■ **Problem statement**: What is needed here is an exact copy of every record below.

■ **Exercise data**:
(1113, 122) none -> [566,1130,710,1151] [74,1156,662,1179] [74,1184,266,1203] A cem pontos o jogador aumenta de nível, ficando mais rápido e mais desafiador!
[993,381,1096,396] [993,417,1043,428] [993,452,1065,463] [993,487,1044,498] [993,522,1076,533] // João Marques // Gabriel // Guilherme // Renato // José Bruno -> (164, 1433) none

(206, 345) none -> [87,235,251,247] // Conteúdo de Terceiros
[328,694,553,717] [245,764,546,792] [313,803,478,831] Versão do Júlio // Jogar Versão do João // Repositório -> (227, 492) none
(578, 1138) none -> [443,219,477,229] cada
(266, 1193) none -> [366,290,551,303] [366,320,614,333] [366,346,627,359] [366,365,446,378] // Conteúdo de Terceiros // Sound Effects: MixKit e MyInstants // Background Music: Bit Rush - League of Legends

■ **Completed exercise**:
(1113, 122) none -> [566,1130,710,1151] [74,1156,662,1179] [74,1184,266,1203] A cem pontos o jogador aumenta de nível, ficando mais rápido e mais desafiador!
[993,381,1096,396] [993,417,1043,428] [993,452,1065,463] [993,487,1044,498] [993,522,1076,533] // João Marques // Gabriel // Guilherme // Renato // José Bruno -> (164, 1433) none

(206, 345) none -> [87,235,251,247] // Conteúdo de Terceiros
[328,694,553,717] [245,764,546,792] [313,803,478,831] Versão do Júlio // Jogar Versão do João // Repositório -> (227, 492) none
(578, 1138) none -> [443,219,477,229] cada
(266, 1193) none -> [366,290,551,303] [366,320,614,333] [366,346,627,359] [366,365,446,378] // Conteúdo de Terceiros // Sound Effects: MixKit e MyInstants // Background Music: Bit Rush - League of Legends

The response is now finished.